Hyperactivity and laziness can coexist. I’m living proof. I burn tons of energy. Sometimes extremely focused energy. But focusing that laser on worthwhile projects, as well as my sobriety, sometimes takes a bit of doing.
It’s not that I try to keep busy to avoid drinking; I keep busy to avoid working the program. Who has time to meditate? Or pray? There are several options that I actively choose to ignore. Why not go for a jog? Make a phone call? Hit a meeting? The hours that could be saved by immediately taking action against self-pity, depression and hopelessness would be almost immeasurable. I mean, I find myself clinging to old ideas while I’m sleeping.
Step 2: came to believe that a Power greater than ourselves could restore us to sanity.

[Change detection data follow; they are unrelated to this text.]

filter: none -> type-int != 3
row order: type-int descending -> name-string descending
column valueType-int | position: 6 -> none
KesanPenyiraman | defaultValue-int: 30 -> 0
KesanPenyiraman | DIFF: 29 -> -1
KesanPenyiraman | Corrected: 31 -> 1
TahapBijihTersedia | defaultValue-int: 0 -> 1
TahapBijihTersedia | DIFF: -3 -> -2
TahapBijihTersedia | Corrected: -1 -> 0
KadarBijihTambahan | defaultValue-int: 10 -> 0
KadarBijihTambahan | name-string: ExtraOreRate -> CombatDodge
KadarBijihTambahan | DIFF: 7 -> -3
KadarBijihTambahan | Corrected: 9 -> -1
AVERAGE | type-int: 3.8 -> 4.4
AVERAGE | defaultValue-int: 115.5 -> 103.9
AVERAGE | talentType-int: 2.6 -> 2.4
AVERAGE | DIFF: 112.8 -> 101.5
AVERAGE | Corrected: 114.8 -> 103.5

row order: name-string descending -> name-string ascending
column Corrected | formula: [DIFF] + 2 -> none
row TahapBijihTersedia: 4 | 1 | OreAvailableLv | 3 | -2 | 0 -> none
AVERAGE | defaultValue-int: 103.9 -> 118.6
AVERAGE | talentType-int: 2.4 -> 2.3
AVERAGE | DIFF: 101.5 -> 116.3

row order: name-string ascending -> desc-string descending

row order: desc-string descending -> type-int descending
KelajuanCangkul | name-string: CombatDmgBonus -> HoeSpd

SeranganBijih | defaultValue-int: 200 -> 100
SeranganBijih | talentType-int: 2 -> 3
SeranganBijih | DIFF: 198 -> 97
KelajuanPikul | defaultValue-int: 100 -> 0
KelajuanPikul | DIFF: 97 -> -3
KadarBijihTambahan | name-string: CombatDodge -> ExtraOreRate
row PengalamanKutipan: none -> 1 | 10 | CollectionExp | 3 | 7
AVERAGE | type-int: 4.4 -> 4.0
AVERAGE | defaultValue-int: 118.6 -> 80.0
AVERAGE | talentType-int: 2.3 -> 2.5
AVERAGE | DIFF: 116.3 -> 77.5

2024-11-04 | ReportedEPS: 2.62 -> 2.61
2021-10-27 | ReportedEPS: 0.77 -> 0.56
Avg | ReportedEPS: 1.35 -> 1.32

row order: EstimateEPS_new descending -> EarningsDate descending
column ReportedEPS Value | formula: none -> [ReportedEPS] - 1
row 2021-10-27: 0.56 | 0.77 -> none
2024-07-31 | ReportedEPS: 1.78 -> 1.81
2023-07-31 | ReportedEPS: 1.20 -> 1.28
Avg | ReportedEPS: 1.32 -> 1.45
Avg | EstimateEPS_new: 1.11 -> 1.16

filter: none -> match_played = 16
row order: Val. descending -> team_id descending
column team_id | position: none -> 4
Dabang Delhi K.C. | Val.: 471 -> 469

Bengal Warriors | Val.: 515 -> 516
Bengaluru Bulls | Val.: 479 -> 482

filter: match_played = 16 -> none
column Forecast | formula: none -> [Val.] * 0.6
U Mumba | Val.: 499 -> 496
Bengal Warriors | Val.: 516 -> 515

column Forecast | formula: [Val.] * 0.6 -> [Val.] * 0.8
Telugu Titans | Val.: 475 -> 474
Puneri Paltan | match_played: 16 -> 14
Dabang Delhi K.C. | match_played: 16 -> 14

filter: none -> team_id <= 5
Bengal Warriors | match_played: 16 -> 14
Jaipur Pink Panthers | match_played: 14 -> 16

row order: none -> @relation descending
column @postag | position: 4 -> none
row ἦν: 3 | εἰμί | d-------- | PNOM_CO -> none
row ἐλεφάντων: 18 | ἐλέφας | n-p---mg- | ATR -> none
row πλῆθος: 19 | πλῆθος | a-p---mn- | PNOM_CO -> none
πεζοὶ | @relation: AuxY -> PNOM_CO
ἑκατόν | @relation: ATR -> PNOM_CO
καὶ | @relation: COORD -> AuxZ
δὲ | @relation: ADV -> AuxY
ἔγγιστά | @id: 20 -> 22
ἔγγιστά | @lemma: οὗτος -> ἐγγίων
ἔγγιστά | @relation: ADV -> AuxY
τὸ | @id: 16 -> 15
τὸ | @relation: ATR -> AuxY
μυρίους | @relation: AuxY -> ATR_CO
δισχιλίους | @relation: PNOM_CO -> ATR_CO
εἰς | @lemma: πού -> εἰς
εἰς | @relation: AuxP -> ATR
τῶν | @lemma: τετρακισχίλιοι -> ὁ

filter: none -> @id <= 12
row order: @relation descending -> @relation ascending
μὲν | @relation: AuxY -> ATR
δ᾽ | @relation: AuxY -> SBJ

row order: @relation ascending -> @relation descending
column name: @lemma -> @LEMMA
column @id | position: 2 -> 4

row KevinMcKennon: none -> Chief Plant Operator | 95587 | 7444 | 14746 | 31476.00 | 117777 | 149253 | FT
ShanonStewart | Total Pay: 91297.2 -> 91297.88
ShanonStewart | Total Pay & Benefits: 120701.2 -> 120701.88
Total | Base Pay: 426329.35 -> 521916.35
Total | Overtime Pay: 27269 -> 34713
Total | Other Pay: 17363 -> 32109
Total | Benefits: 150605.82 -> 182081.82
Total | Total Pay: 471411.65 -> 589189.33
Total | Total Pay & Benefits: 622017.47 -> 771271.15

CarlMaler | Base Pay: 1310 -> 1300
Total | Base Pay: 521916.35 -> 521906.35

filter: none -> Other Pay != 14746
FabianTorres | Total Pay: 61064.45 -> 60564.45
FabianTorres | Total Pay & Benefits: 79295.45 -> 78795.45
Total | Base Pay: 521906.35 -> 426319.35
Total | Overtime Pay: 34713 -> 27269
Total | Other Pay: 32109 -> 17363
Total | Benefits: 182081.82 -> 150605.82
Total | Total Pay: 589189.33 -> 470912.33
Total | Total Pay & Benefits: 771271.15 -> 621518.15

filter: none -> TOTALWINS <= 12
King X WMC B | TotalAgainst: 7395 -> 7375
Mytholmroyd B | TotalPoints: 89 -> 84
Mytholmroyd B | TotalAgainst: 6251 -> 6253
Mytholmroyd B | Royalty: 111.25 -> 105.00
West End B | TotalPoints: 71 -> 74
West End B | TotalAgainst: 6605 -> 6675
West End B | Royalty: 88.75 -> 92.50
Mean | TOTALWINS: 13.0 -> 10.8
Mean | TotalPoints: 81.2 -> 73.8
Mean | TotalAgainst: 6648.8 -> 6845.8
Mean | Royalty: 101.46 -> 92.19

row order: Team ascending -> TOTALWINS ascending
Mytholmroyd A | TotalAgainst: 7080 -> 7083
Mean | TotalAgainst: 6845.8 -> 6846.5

This step never rings truer than when I’ve got my head up my ass. My greatest fear is that I’ll be the last one to realize that everything’s over, and that it’s just me up there, going through the motions. The sad, pathetic motions. Apparently, I’m extremely concerned that I’ll be the only one left standing; alone with everyone watching. That’s both metaphorically and literally.
And these worries and concerns only exist when I think I’m in control, or feel the need to control those people, places and things around me. And when I find that I can’t control them, it’s my ego that feels it. It has yet to understand that there is no need for me to try to mold everything in my image. That’s already been done, in one fashion or another.